Establishing the session is done in the middleware that handles requests to “/session”:

 1
 2
 3
 4
 5
 6
 7
 8
 9
10
11
12
13
14
15
16
17
18
19
20
// establish session
app.Map("/session", subApp =>
{
    subApp.Run(async context =>
    {
        // uncomment the following line and delete session coookie to generate an error due to session access after response has begun
        // await context.Response.WriteAsync("some content");
        RequestEntryCollection collection = GetOrCreateEntries(context);
        collection.RecordRequest(context.Request.PathBase + context.Request.Path);
        SaveEntries(context, collection);
        if (context.Session.GetString("StartTime") == null)
        {
            context.Session.SetString("StartTime", DateTime.Now.ToString());
        }

        await context.Response.WriteAsync("<html><body>");
        await context.Response.WriteAsync($"Counting: You have made {collection.TotalCount()} requests to this application.<br><a href=\"/\">Return</a>");
        await context.Response.WriteAsync("</body></html>");
    });
});

Requests to this path will get or create a RequestEntryCollection, will add the current path to it, and then will store it in session using the helper method SaveEntries, shown below:

1
2
3
4
5
6
7
private void SaveEntries(HttpContext context, RequestEntryCollection collection)
{
    string json = JsonConvert.SerializeObject(collection);
    byte[] serializedResult = System.Text.Encoding.UTF8.GetBytes(json);

    context.Session.Set("RequestEntries", serializedResult);
}

SaveEntries demonstrates how to serialize a custom object into a byte[] for storage in Session using a MemoryStream and a BinaryFormatter.

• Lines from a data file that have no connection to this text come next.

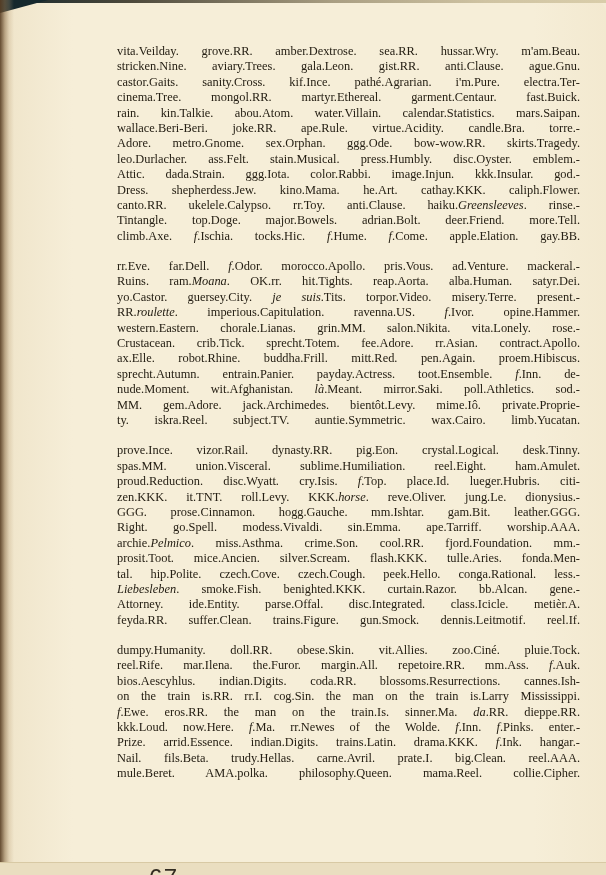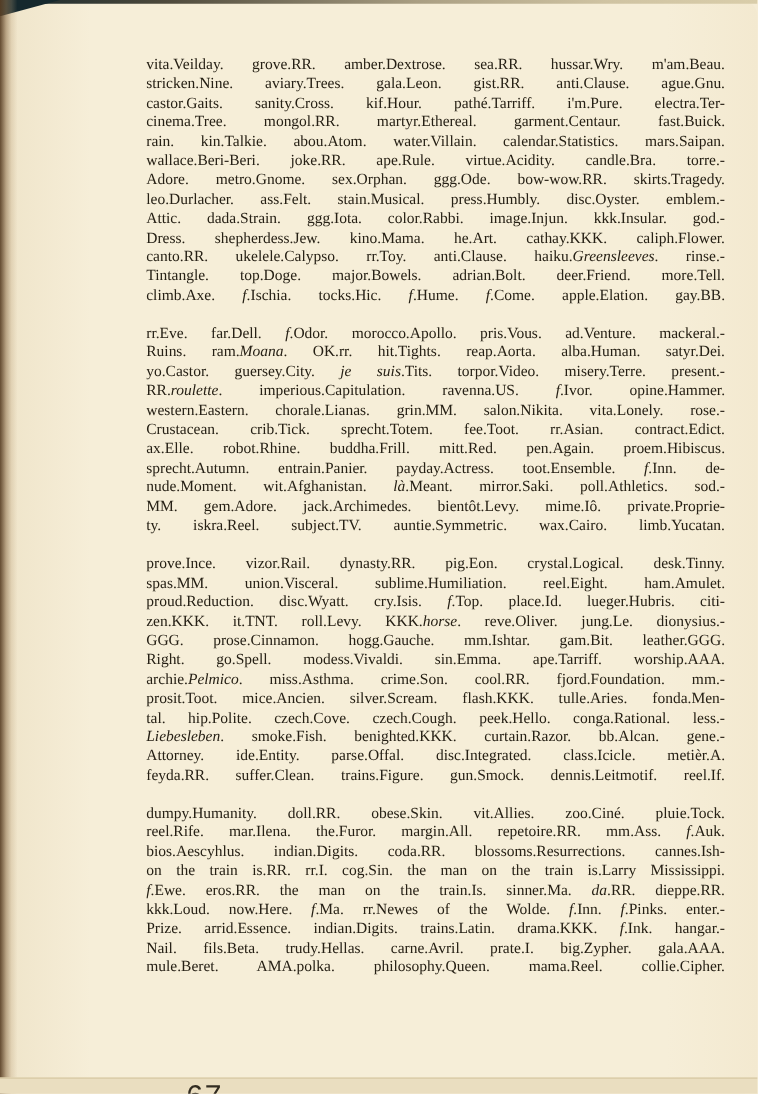"castor.Gaits. sanity.Cross. kif.Hour." div.line { text: kif.Hour. pathé.Tarriff -> kif.Ince. pathé.Agrarian }
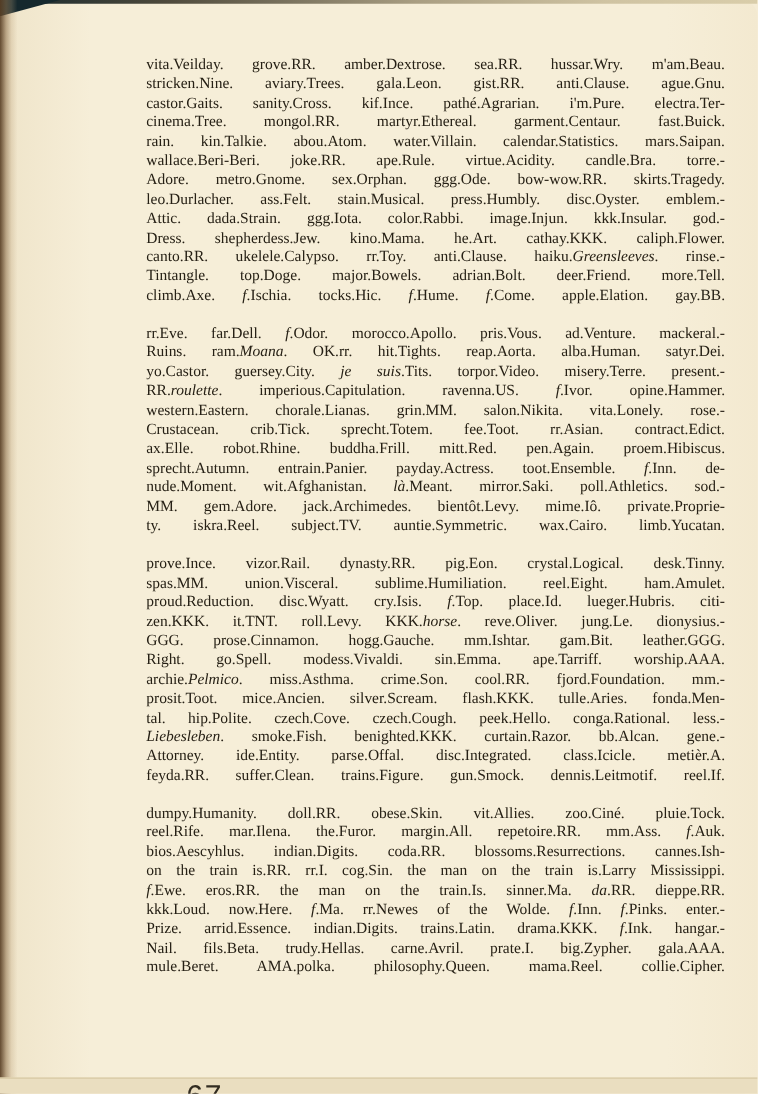"Crustacean. crib.Tick. sprecht.Totem." div.line { text: fee.Toot. rr.Asian. contract.Edict -> fee.Adore. rr.Asian. contract.Apollo }
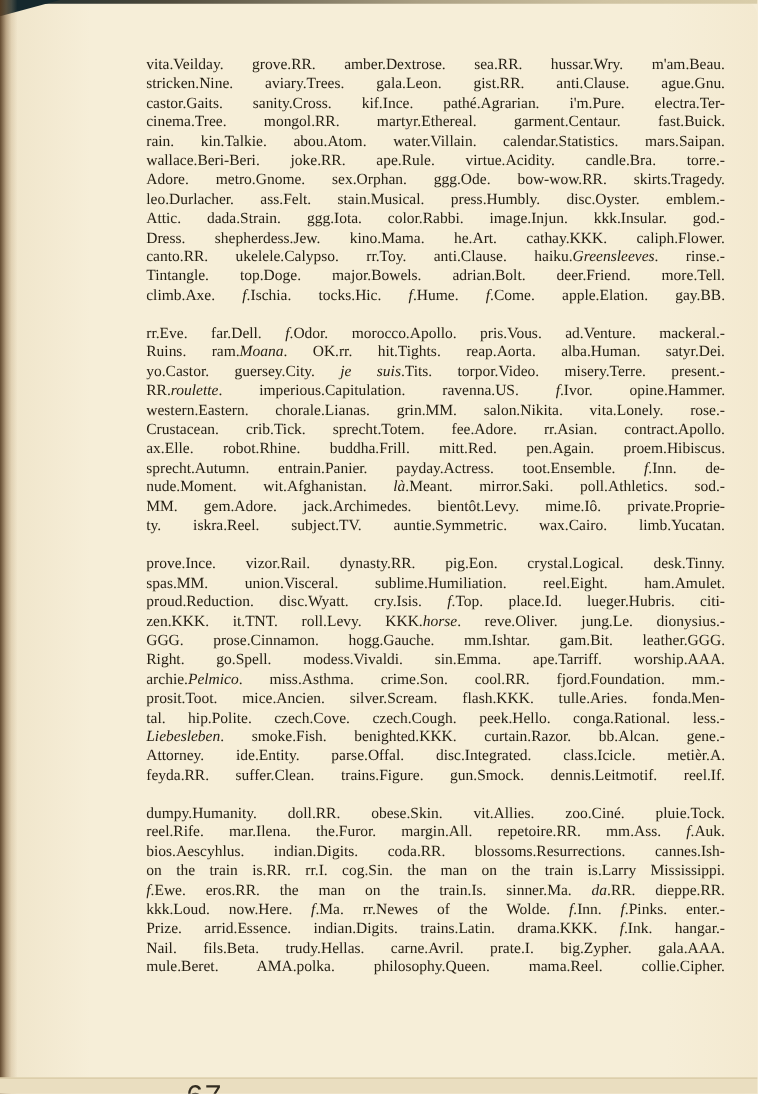"Nail. fils.Beta. trudy.Hellas." div.line { text: big.Zypher. gala.AAA -> big.Clean. reel.AAA }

The sample includes one more piece of middleware worth mentioning, which is mapped to the “/untracked” path. You can see its configuration here:

 1
 2
 3
 4
 5
 6
 7
 8
 9
10
11
12
13
// example middleware that does not reference session at all and is configured before app.UseSession()
app.Map("/untracked", subApp =>
{
    subApp.Run(async context =>
    {
        await context.Response.WriteAsync("<html><body>");
        await context.Response.WriteAsync("Requested at: " + DateTime.Now.ToString("hh:mm:ss.ffff") + "<br>");
        await context.Response.WriteAsync("This part of the application isn't referencing Session...<br><a href=\"/\">Return</a>");
        await context.Response.WriteAsync("</body></html>");
    });
});

app.UseSession();

Note that this middleware is configured before the call to app.UseSession() is made (on line 13). Thus, the Session feature is not available to this middleware, and requests made to it do not reset the session IdleTimeout. You can confirm this behavior in the sample application by refreshing the untracked path several times within 10 seconds, and then return to the application root. You will find that your session has expired, despite no more than 10 seconds having passed between your requests to the application.